File metadata and controls

361 lines (275 loc) · 12.8 KB

Content

Design overview

Framework is composed of 3 components:

  • Test client: each client instance sends (constantly) requests to a named queue in the frontend
  • Backend: each backend / worker instance pulls items from a specific frontend queue, runs their given workload for each request, and returns result to the frontend
  • Frontend: manages the queues, provides metrics of their utilization, and passes requests + their replies between clients and backends

Framework is independent of the actual workloads being run, they just need to be something that backend can invoke as a separate binary, with (optional) per-request command line argument(s).

design diagram

TODOs

Client:

  • HTML output could look nicer, currently statistics are same as for plain text output, just embedded in <pre> tags

Frontend:

  • Queue implementation is naive/inefficient one - append to end, remove from beginning. Slice-based ring buffer would be more efficient, but I'm waiting whether Go gets proper Queue implementation with Generics

Backend:

  • Timeout limit handling is missing for real workloads (it works only for built-in "sleep" test functionality)

Common:

  • Move common structure definitions from each component to their own, shared module

Implementation notes

  • If each request and work item using a new frontend connection cause too much communication overhead (with larger number of parallel requests and backend deployments), connections could be re-used.

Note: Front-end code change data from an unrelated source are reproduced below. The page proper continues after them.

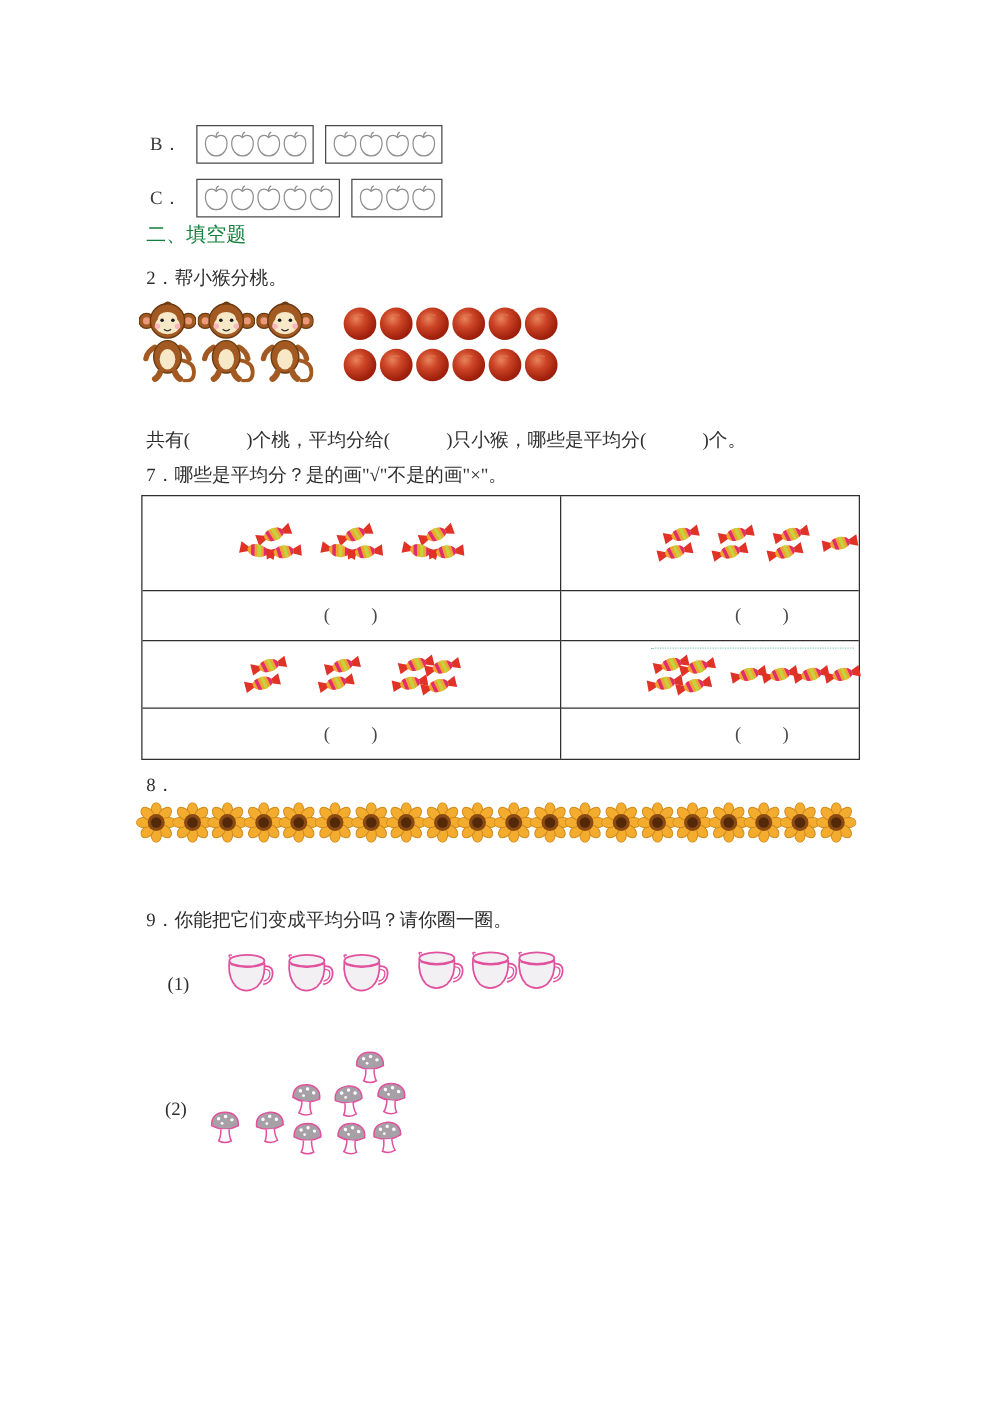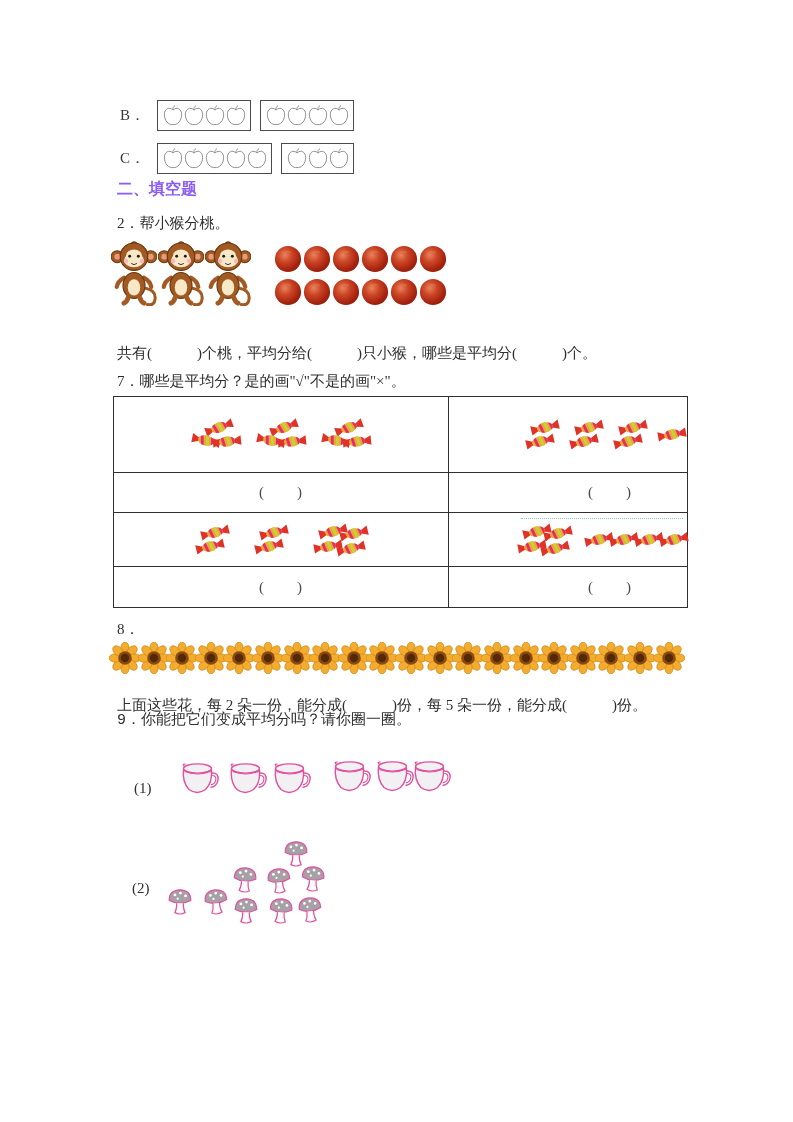"二、填空题" .heading { color: #8b5cf6 -> #15803d; font-weight: bold -> normal }
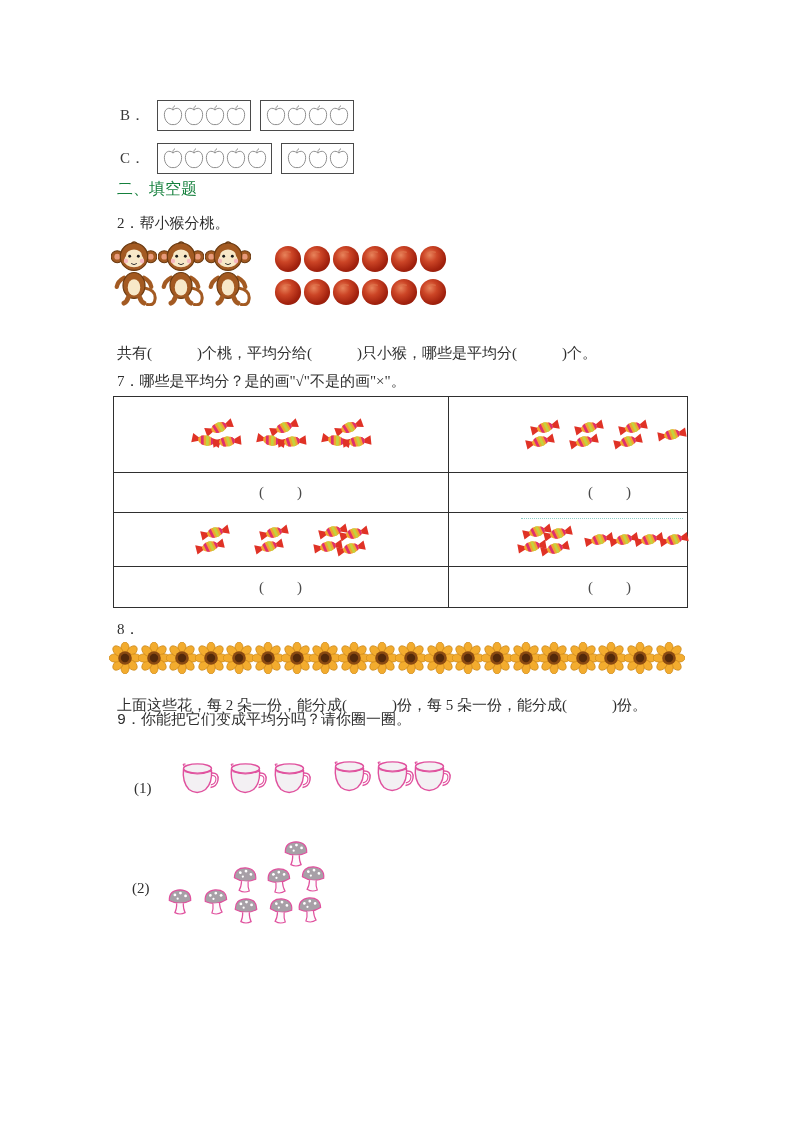"上面这些花，每 2 朵一份，能分成( )份，每 5" div.txt { html: <div>上面这些花，每 2 朵一份，能分成( )份，每 5 朵一份，能分成( )份。</div> -> none }
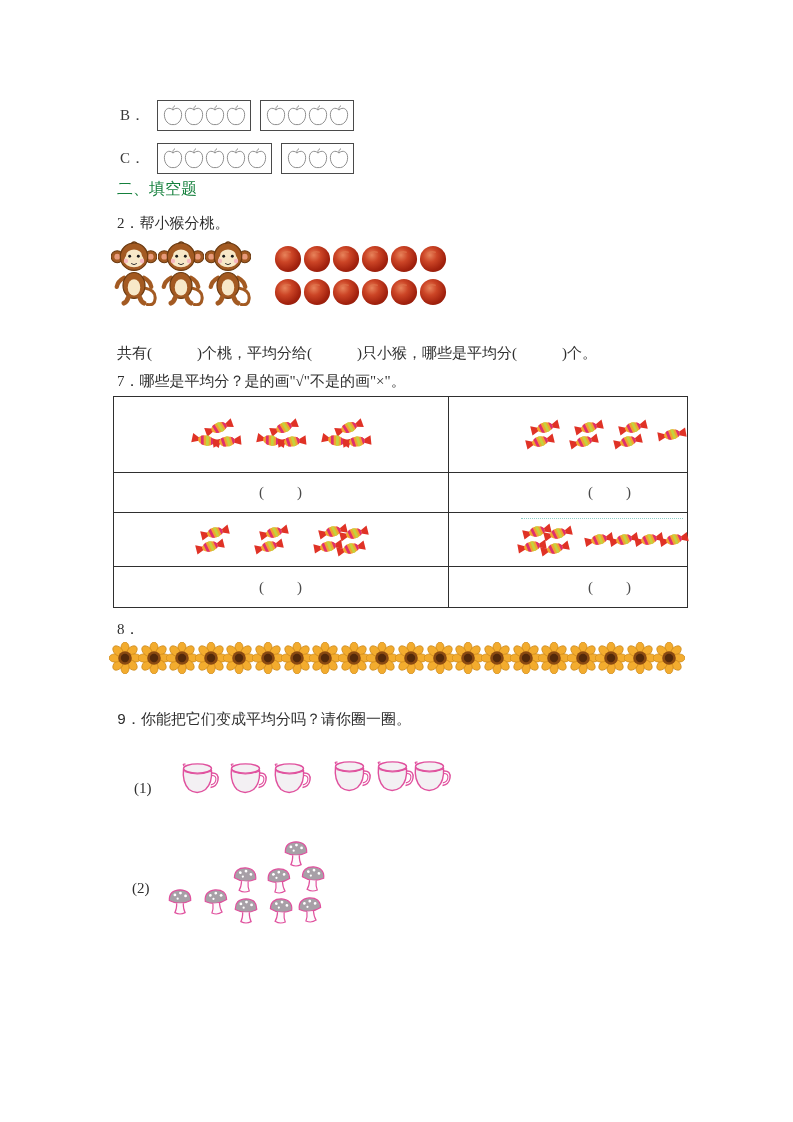"9．你能把它们变成平均分吗？请你圈一圈。" div.txt { font-family: Liberation Mono, monospace -> none; top: 712px -> 728px }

    However, that would complicated the design, and should not be needed with the expected workload run lengths (at least seconds) and replica counts

  • Neither backend nor client can be terminated (with ^C) when frontend is stuck / suspended, they need to be killed. This is due to signal checking being done between messages (to avoid losing messages), but them being blocked on frontend read while it's not responding

  • Annoyingly, for disconnect detection to work with Golang conn module, a non-zero sized read with deadline in future must be used, i.e. it adds delay to request processing. Connection status could be checked using unix module (by extracting connection FD & using syscalls to check its state), but that is not in Golang standard library

Components

All 3 components are implemented in Go. They intentionally use just the base modules (json + log instead gRPC + klog).

Component APIs and features are detailed below.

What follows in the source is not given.